My golden thorns find root in a patch of seaweed on the hull of the barge. It’s like coming back to myself. The girl tugs me again, but I stop swimming and face the sharks. Just as their jaws open to wrap around us, I pull on my thorns. They erupt from the barge and entangle the sharks’ tails, yanking them back against the steel.
The girl blinks at me, and her lip quivers. She tangles her fingers in mine and points up.
Our legs kick in synchronization. Her free hand swirls before her and the water pushes us faster toward the surface. She’s very talented in water magic.
Within minutes, we breach the water’s edge. For the first time in months, I see the sun. I cry out as it burns my eyes, but hardly have time to think before someone’s grabbing me around both shoulders.
I’m pulled up by two women, before I’m tossed down onto the wooden ground. Eyes still burning, I try to take in my surroundings: a wooden ship with huge white sails drawn. I stagger to my feet and look around for the girl who rescued me.
But I see another girl first. She looks about the same age as the first, not more than sixteen. She has long, straight auburn hair, pale skin and golden eyes I would know anywhere.
In a deadpan voice, she says, “Hi. Glad you’re alive.”
“Th-thanks?” I stammer.
The girl turns to my rescuer, who’s wringing out her black curls, the bubble around her face now gone. “So, how’d the Autumnfire drill work?”

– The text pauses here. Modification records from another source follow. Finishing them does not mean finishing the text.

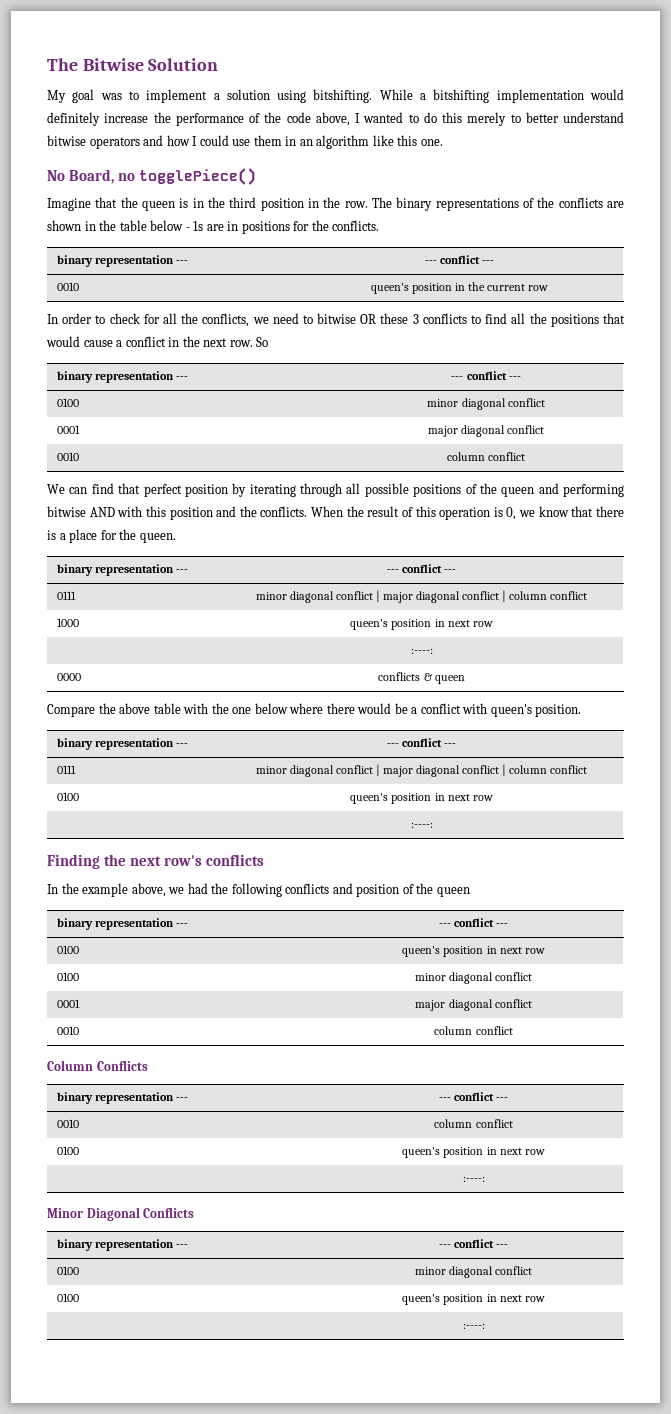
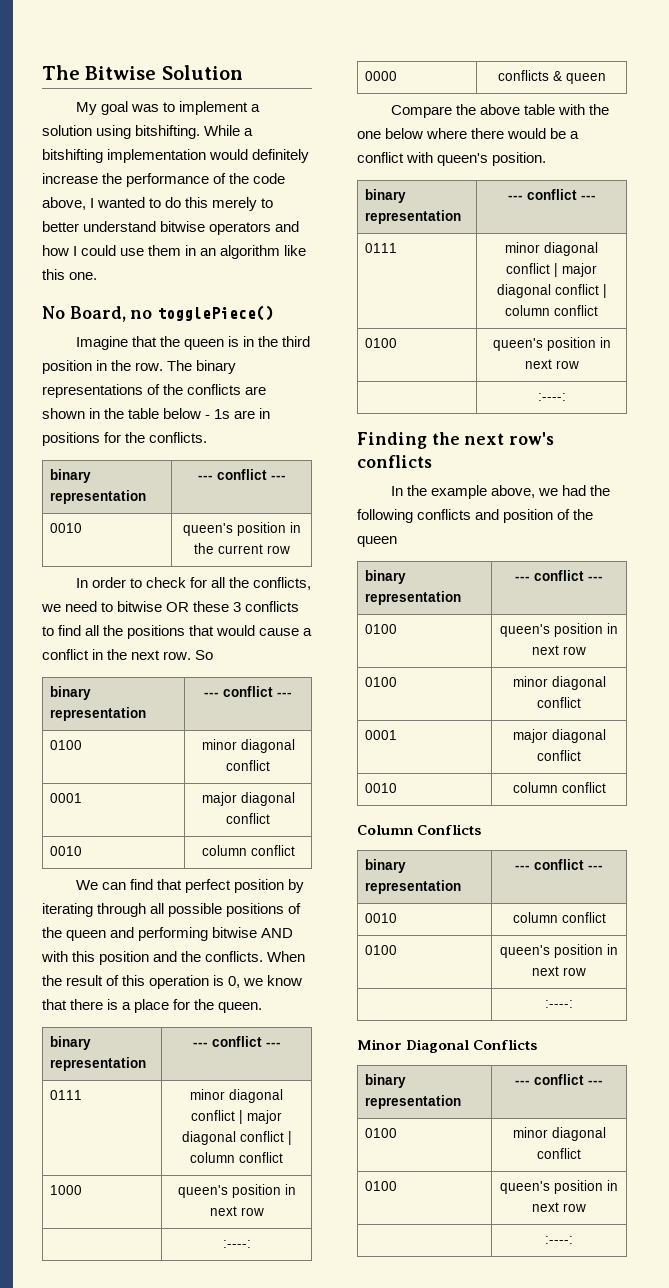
[176,260,189,264] --- -> (147, 497) none
[176,376,189,380] --- -> (147, 714) none
[176,569,189,573] --- -> (147, 1064) none
[176,743,189,747] --- -> (462, 217) none
[176,923,189,927] --- -> (462, 598) none
[176,1097,189,1101] --- -> (462, 887) none
[176,1244,189,1248] --- -> (462, 1102) none

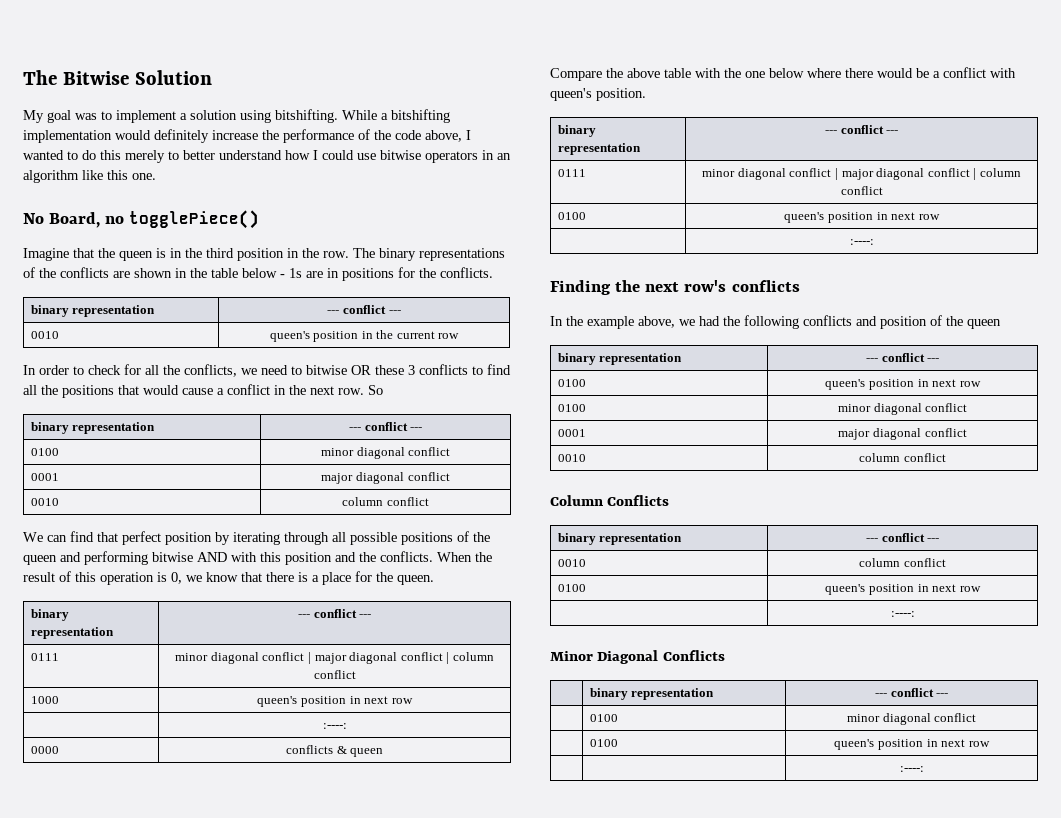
[160,221,300,235] bitwise operators and -> (282, 155) none
[148,245,182,256] them -> [380,150,478,163] bitwise operators
[365,1074,407,1088] [365,1095,462,1109] [515,1074,603,1085] [365,1128,398,1138] [512,1127,606,1141] [537,1148,581,1159] [365,1181,398,1191] [500,1180,618,1194] [532,1202,586,1212] binary representation | --- conflict --- // 0100 | minor diagonal conflict // 0100 | queen's position in next row // | -> [589,688,715,700] [874,688,949,697] [589,714,618,722] [846,713,977,725] [589,739,618,747] [834,739,990,750] | binary representation | --- conflict --- // | 0100 | minor diagonal conflict // | 0100 | queen's position in next row // | |

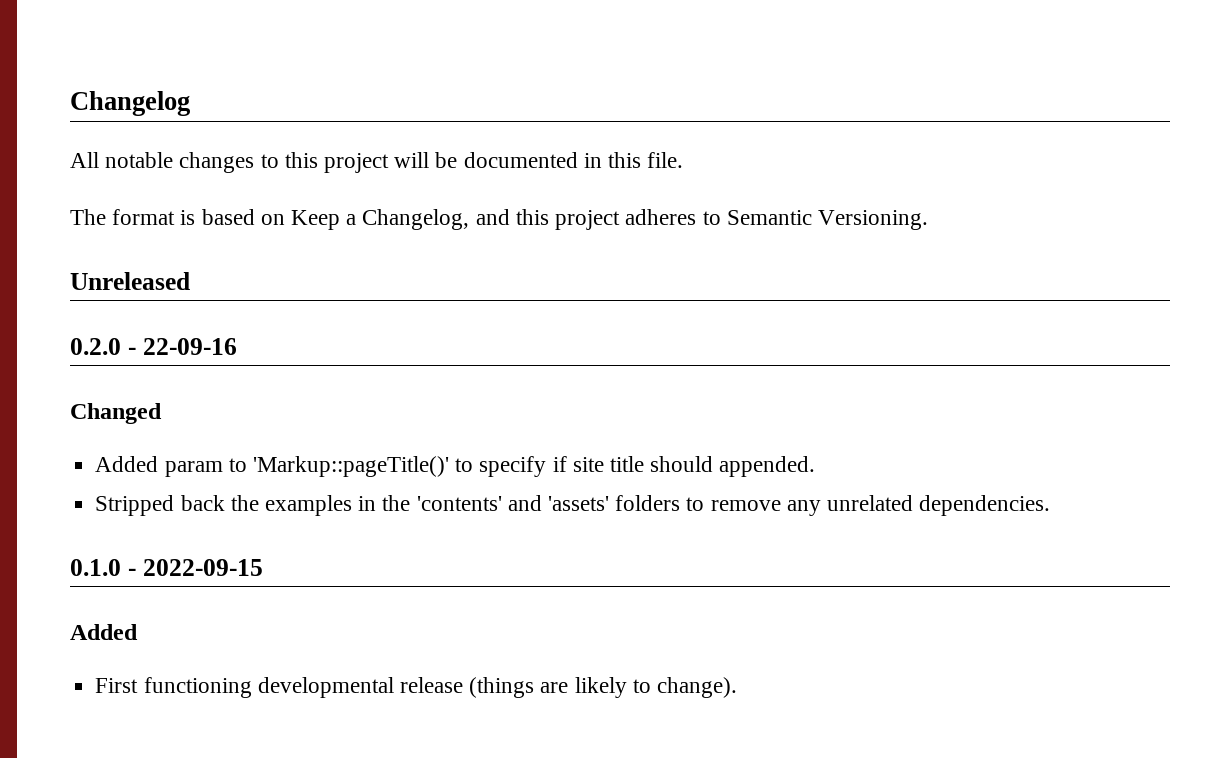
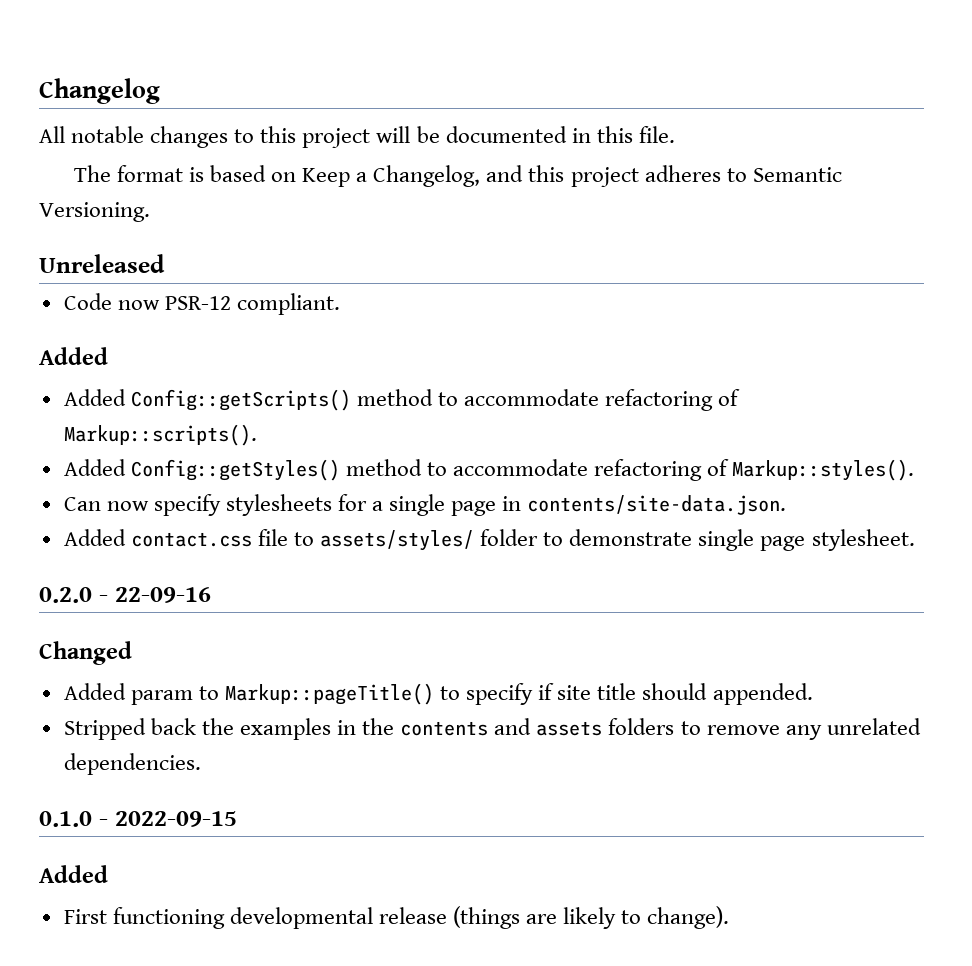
(190, 281) none -> [63,293,340,315] [39,347,108,365] [63,389,741,411] [63,424,257,446] [63,459,915,481] [63,494,787,516] [63,529,915,551] // Code now PSR-12 compliant. // Added // Added Config::getScripts() method to accommodate refactoring of Markup::scripts(). // Added Config::getStyles() method to accommodate refactoring of Markup::styles(). // Can now specify stylesheets for a single page in contents/site-data.json. // Added contact.css file to assets/styles/ folder to demonstrate single page stylesheet.
[252,456,449,477] 'Markup::pageTitle()' -> [224,683,434,705] Markup::pageTitle()
[416,495,609,511] 'contents' and 'assets' -> [400,718,603,736] contents and assets

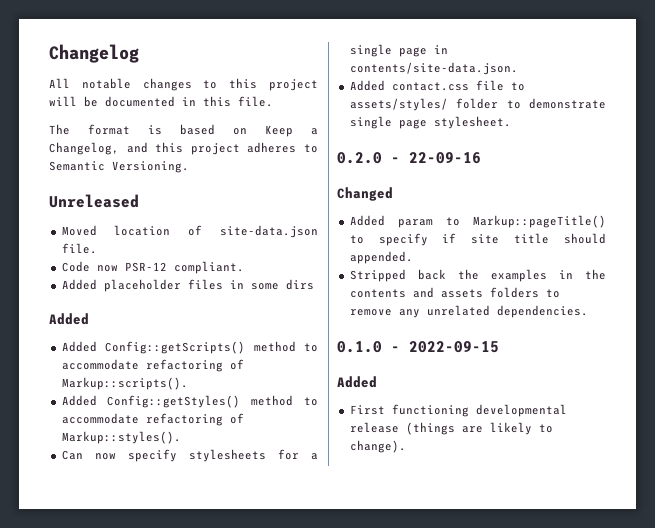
(165, 263) none -> [61,225,318,238] [61,243,97,254] // Moved location of site-data.json file.
(340, 304) none -> [61,279,314,292] // Added placeholder files in some dirs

“Perfectly,” my rescuer responds. “First time I’ve ever said that about one of your experiments.”
Autumnfire. Those golden eyes. I hold the gaze of the second girl and know we’ve met once before. Eleanor, Farron’s little sister.
One of the women who dragged me onto the boat turns to the young girl who saved me. “What are your orders, captain?”
The young girl walks to the wheel and grabs the spokes. “We secured the cargo. Set sail for the open ocean. Let’s see these bastards try to outrun The Deathly Sky Dancer !”
Now, I know. We have met before. With all the adrenaline coursing through me earlier, I hadn’t been able to place her. But the confidence I saw in her just now has assured me of it.
I was rescued by Dayton’s little sister, Delphia. The steward of Summer.